*Exercise directions*
All entries below are to be written out again exactly, but no picture is to be copied.

━━ Task data ━━

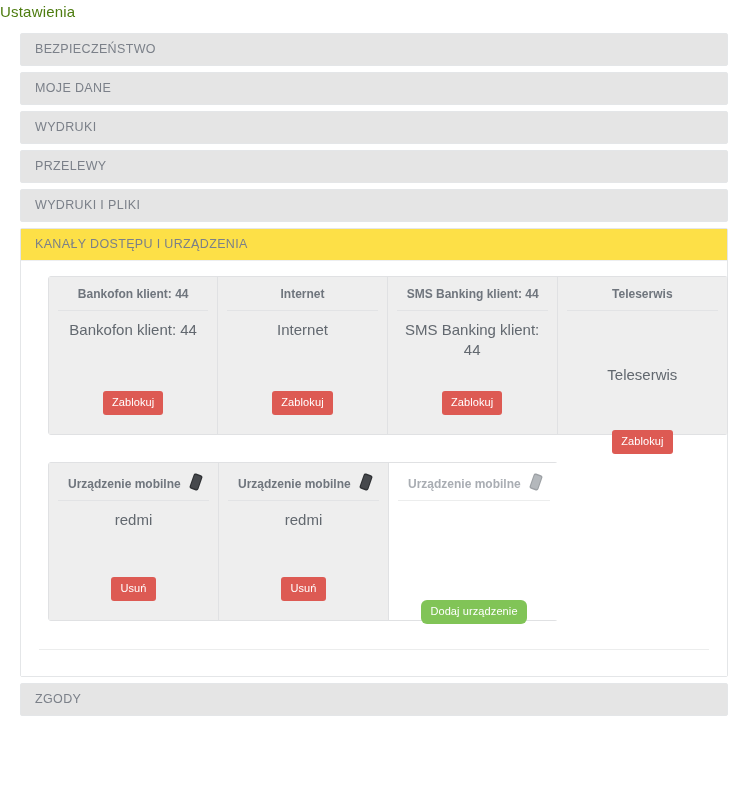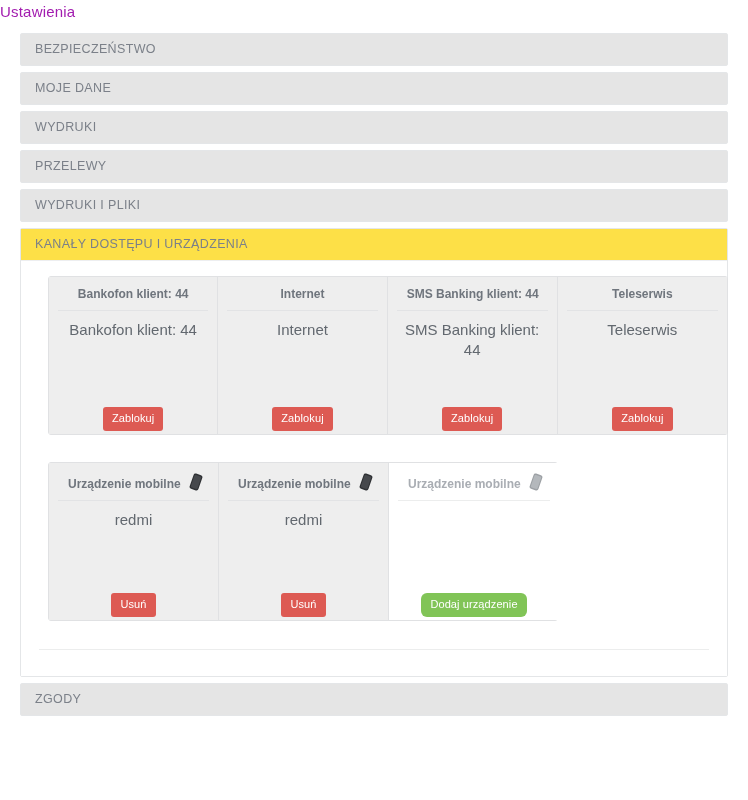--- a/index.html
+++ b/index.html
@@ -24,7 +24,7 @@
     top: 3px;
     font-size: 15px;
     font-weight: 400;
-    color: #a21caf;
+    color: #4d7c0f;
     letter-spacing: 0.2px;
   }
 

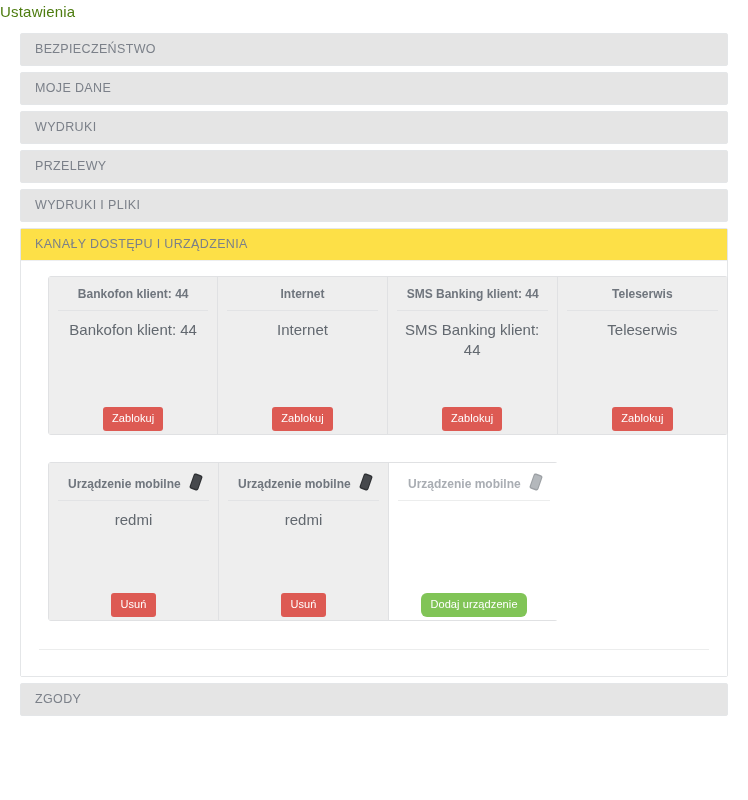--- a/index.html
+++ b/index.html
@@ -89,7 +89,7 @@
     height: 157px;
     position: relative;
   }
-  .card:last-child { border-right: none; }
+  .card:last-child { border-right: none; gap: 45px; }
   .card.blank {
     background: #ffffff;
   }

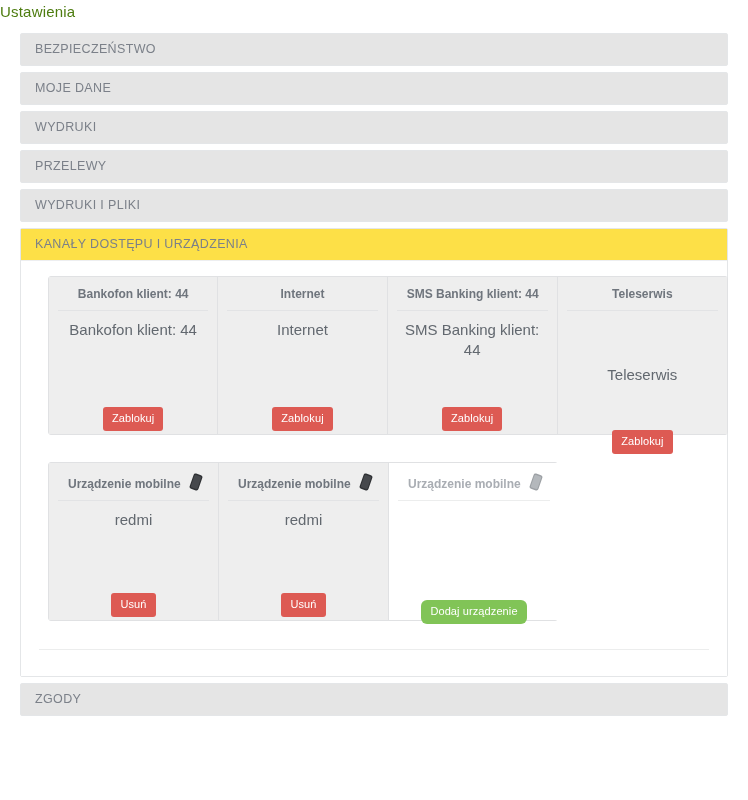--- a/index.html
+++ b/index.html
@@ -127,7 +127,7 @@
 
   .card-foot {
     text-align: center;
-    padding-bottom: 3px;
+    padding-bottom: 19px;
   }
 
   

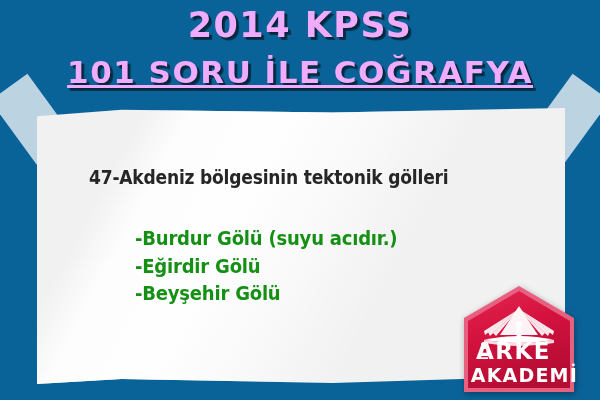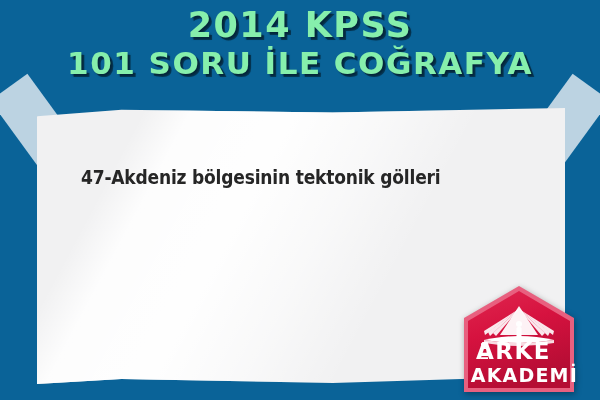--- a/index.html
+++ b/index.html
@@ -25,7 +25,7 @@
   }
   .title-line{
     display:block;
-    color:#86efac;
+    color:#f0abfc;
     font-family:"DejaVu Sans", sans-serif;
     font-weight:700;
     letter-spacing:1.5px;

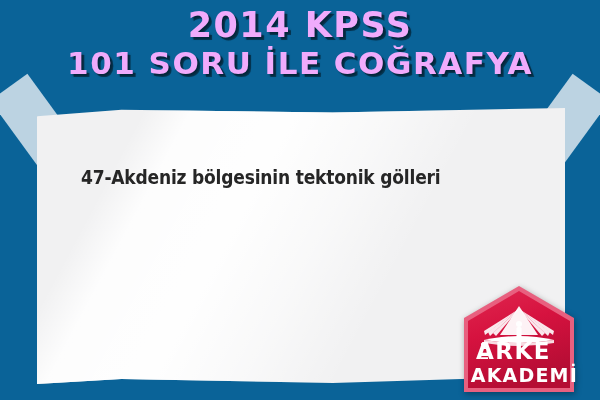--- a/index.html
+++ b/index.html
@@ -33,7 +33,7 @@
     text-shadow:3px 3px 0 rgba(0,0,0,0.42), 2px 2px 2px rgba(0,0,0,0.35);
   }
   .title-line-1{ font-size:35px; }
-  .title-line-2{ font-size:31px; margin-top:5px; }
+  .title-line-2{ font-size:31px; margin-top:14px;text-decoration:underline; }
 
   
   .tape{

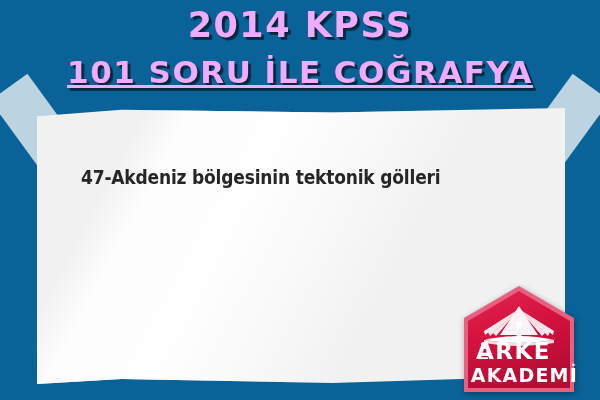--- a/index.html
+++ b/index.html
@@ -83,7 +83,7 @@
   }
   .question{
     position:absolute;
-    left:44px; top:58px;
+    left:52px; top:58px;
     color:#262626;
     font-family:"DejaVu Sans Condensed","Liberation Sans Narrow","Liberation Sans", sans-serif;
     font-weight:700;

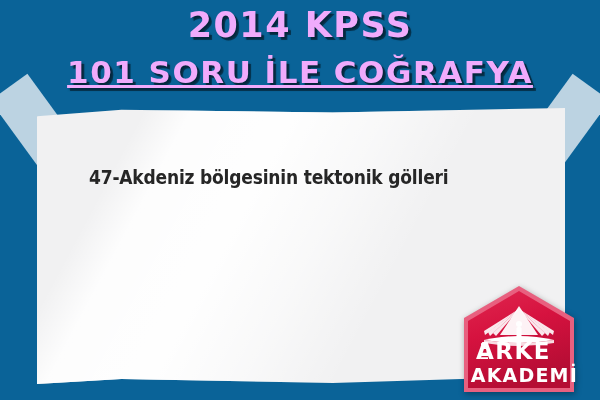--- a/index.html
+++ b/index.html
@@ -173,6 +173,11 @@
     <div class="content">
       <div class="question">47-Akdeniz bölgesinin tektonik gölleri</div>
 
+      <ul class="answers">
+        <li class="answer">-Burdur Gölü (suyu acıdır.)</li>
+        <li class="answer">-Eğirdir Gölü</li>
+        <li class="answer">-Beyşehir Gölü</li>
+      </ul>
     </div>
   </div>
 

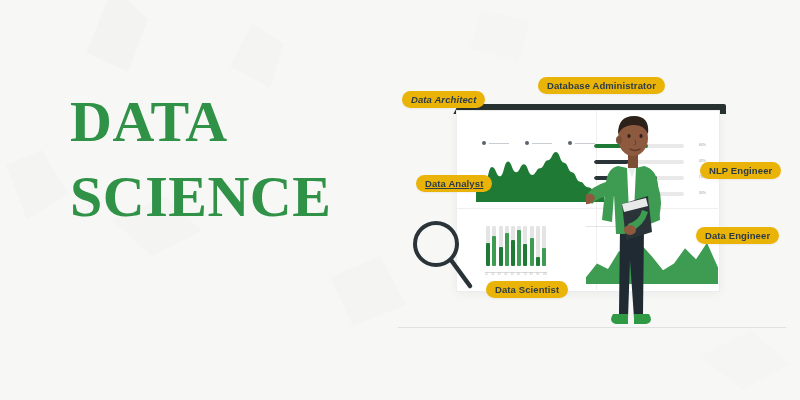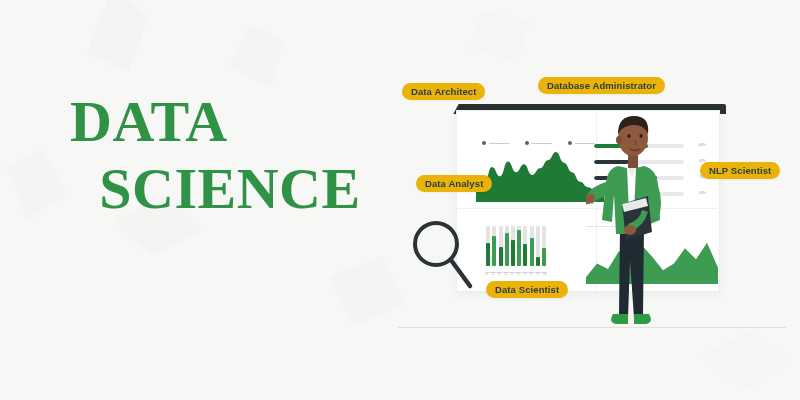--- a/index.html
+++ b/index.html
@@ -102,7 +102,7 @@
     border-radius:9px;padding:3px 9px;font-size:9.5px;font-weight:700;
     white-space:nowrap;letter-spacing:.1px;box-shadow:0 1px 2px rgba(0,0,0,.05);
   }
-  .tag.t-arch{left:12px;top:23px;}
+  .tag.t-arch{left:12px;top:31px;font-style:italic;}
   .tag.t-dba{left:148px;top:17px;}
   .tag.t-analyst{left:26px;top:115px;}
   .tag.t-nlp{left:310px;top:102px;}

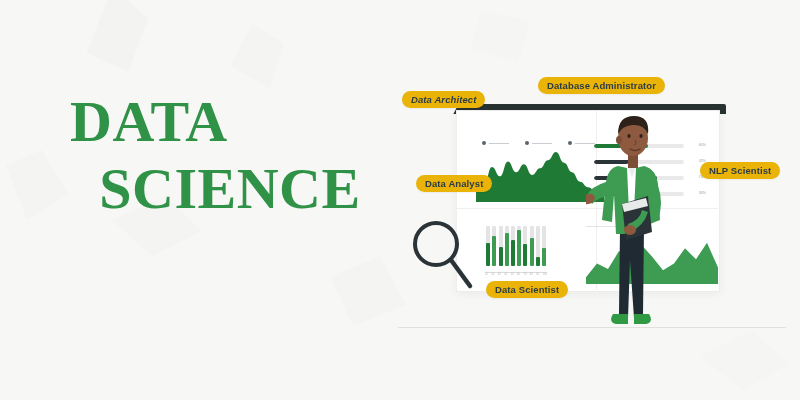--- a/index.html
+++ b/index.html
@@ -33,7 +33,7 @@
     color:#2f9247;font-weight:700;letter-spacing:.5px;line-height:1.02;
     font-size:58px;
   }
-  .hl-line.second{margin-top:8px;text-align:center;}
+  .hl-line.second{margin-top:16px;}
 
   
   #illus{position:absolute;left:390px;top:60px;width:400px;height:290px;}

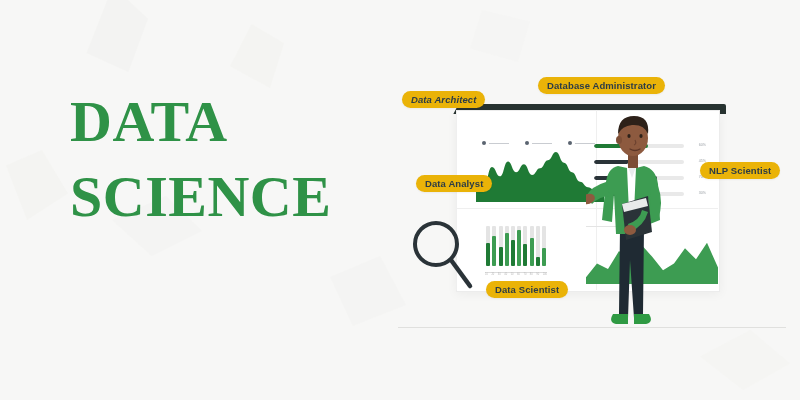--- a/index.html
+++ b/index.html
@@ -283,7 +283,7 @@
     <div class="tag t-arch">Data Architect</div>
     <div class="tag t-dba">Database Administrator</div>
     <div class="tag t-analyst">Data Analyst</div>
-    <div class="tag t-nlp">NLP Scientist</div>
+    <div class="tag t-nlp">NLP Engineer</div>
     <div class="tag t-dsci">Data Scientist</div>
 
   </div>

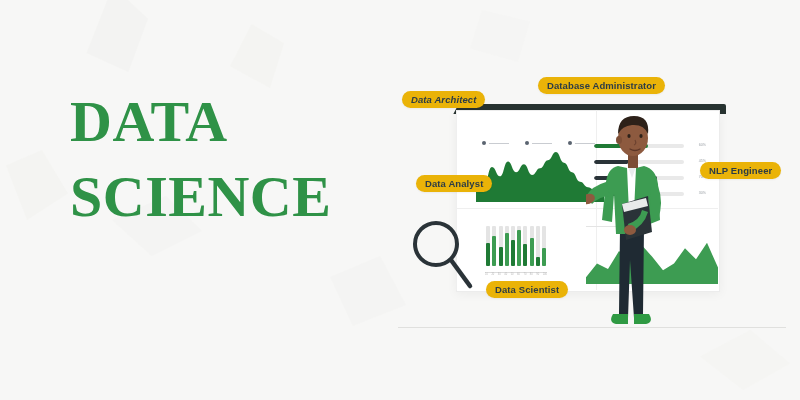--- a/index.html
+++ b/index.html
@@ -104,7 +104,7 @@
   }
   .tag.t-arch{left:12px;top:31px;font-style:italic;}
   .tag.t-dba{left:148px;top:17px;}
-  .tag.t-analyst{left:26px;top:115px;}
+  .tag.t-analyst{left:26px;top:115px;text-decoration:underline;}
   .tag.t-nlp{left:310px;top:102px;}
   .tag.t-deng{left:306px;top:167px;}
   .tag.t-dsci{left:96px;top:221px;}

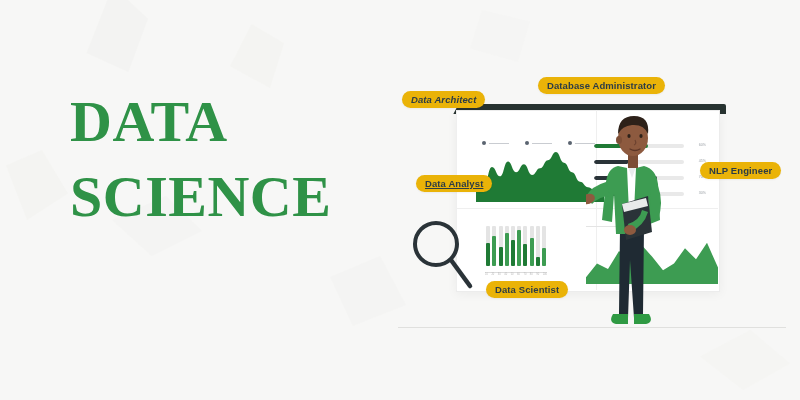--- a/index.html
+++ b/index.html
@@ -284,6 +284,7 @@
     <div class="tag t-dba">Database Administrator</div>
     <div class="tag t-analyst">Data Analyst</div>
     <div class="tag t-nlp">NLP Engineer</div>
+    <div class="tag t-deng">Data Engineer</div>
     <div class="tag t-dsci">Data Scientist</div>
 
   </div>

━━━

*Result of the task*
--- a/index.html
+++ b/index.html
@@ -24,7 +24,7 @@
     top: 3px;
     font-size: 15px;
     font-weight: 400;
-    color: #a21caf;
+    color: #4d7c0f;
     letter-spacing: 0.2px;
   }
 

--- a/index.html
+++ b/index.html
@@ -89,7 +89,7 @@
     height: 157px;
     position: relative;
   }
-  .card:last-child { border-right: none; }
+  .card:last-child { border-right: none; gap: 45px; }
   .card.blank {
     background: #ffffff;
   }

--- a/index.html
+++ b/index.html
@@ -127,7 +127,7 @@
 
   .card-foot {
     text-align: center;
-    padding-bottom: 3px;
+    padding-bottom: 19px;
   }
 
   

--- a/index.html
+++ b/index.html
@@ -25,7 +25,7 @@
   }
   .title-line{
     display:block;
-    color:#86efac;
+    color:#f0abfc;
     font-family:"DejaVu Sans", sans-serif;
     font-weight:700;
     letter-spacing:1.5px;

--- a/index.html
+++ b/index.html
@@ -33,7 +33,7 @@
     text-shadow:3px 3px 0 rgba(0,0,0,0.42), 2px 2px 2px rgba(0,0,0,0.35);
   }
   .title-line-1{ font-size:35px; }
-  .title-line-2{ font-size:31px; margin-top:5px; }
+  .title-line-2{ font-size:31px; margin-top:14px;text-decoration:underline; }
 
   
   .tape{

--- a/index.html
+++ b/index.html
@@ -83,7 +83,7 @@
   }
   .question{
     position:absolute;
-    left:44px; top:58px;
+    left:52px; top:58px;
     color:#262626;
     font-family:"DejaVu Sans Condensed","Liberation Sans Narrow","Liberation Sans", sans-serif;
     font-weight:700;

--- a/index.html
+++ b/index.html
@@ -173,6 +173,11 @@
     <div class="content">
       <div class="question">47-Akdeniz bölgesinin tektonik gölleri</div>
 
+      <ul class="answers">
+        <li class="answer">-Burdur Gölü (suyu acıdır.)</li>
+        <li class="answer">-Eğirdir Gölü</li>
+        <li class="answer">-Beyşehir Gölü</li>
+      </ul>
     </div>
   </div>
 

--- a/index.html
+++ b/index.html
@@ -102,7 +102,7 @@
     border-radius:9px;padding:3px 9px;font-size:9.5px;font-weight:700;
     white-space:nowrap;letter-spacing:.1px;box-shadow:0 1px 2px rgba(0,0,0,.05);
   }
-  .tag.t-arch{left:12px;top:23px;}
+  .tag.t-arch{left:12px;top:31px;font-style:italic;}
   .tag.t-dba{left:148px;top:17px;}
   .tag.t-analyst{left:26px;top:115px;}
   .tag.t-nlp{left:310px;top:102px;}

--- a/index.html
+++ b/index.html
@@ -33,7 +33,7 @@
     color:#2f9247;font-weight:700;letter-spacing:.5px;line-height:1.02;
     font-size:58px;
   }
-  .hl-line.second{margin-top:8px;text-align:center;}
+  .hl-line.second{margin-top:16px;}
 
   
   #illus{position:absolute;left:390px;top:60px;width:400px;height:290px;}

--- a/index.html
+++ b/index.html
@@ -283,7 +283,7 @@
     <div class="tag t-arch">Data Architect</div>
     <div class="tag t-dba">Database Administrator</div>
     <div class="tag t-analyst">Data Analyst</div>
-    <div class="tag t-nlp">NLP Scientist</div>
+    <div class="tag t-nlp">NLP Engineer</div>
     <div class="tag t-dsci">Data Scientist</div>
 
   </div>

--- a/index.html
+++ b/index.html
@@ -104,7 +104,7 @@
   }
   .tag.t-arch{left:12px;top:31px;font-style:italic;}
   .tag.t-dba{left:148px;top:17px;}
-  .tag.t-analyst{left:26px;top:115px;}
+  .tag.t-analyst{left:26px;top:115px;text-decoration:underline;}
   .tag.t-nlp{left:310px;top:102px;}
   .tag.t-deng{left:306px;top:167px;}
   .tag.t-dsci{left:96px;top:221px;}

--- a/index.html
+++ b/index.html
@@ -284,6 +284,7 @@
     <div class="tag t-dba">Database Administrator</div>
     <div class="tag t-analyst">Data Analyst</div>
     <div class="tag t-nlp">NLP Engineer</div>
+    <div class="tag t-deng">Data Engineer</div>
     <div class="tag t-dsci">Data Scientist</div>
 
   </div>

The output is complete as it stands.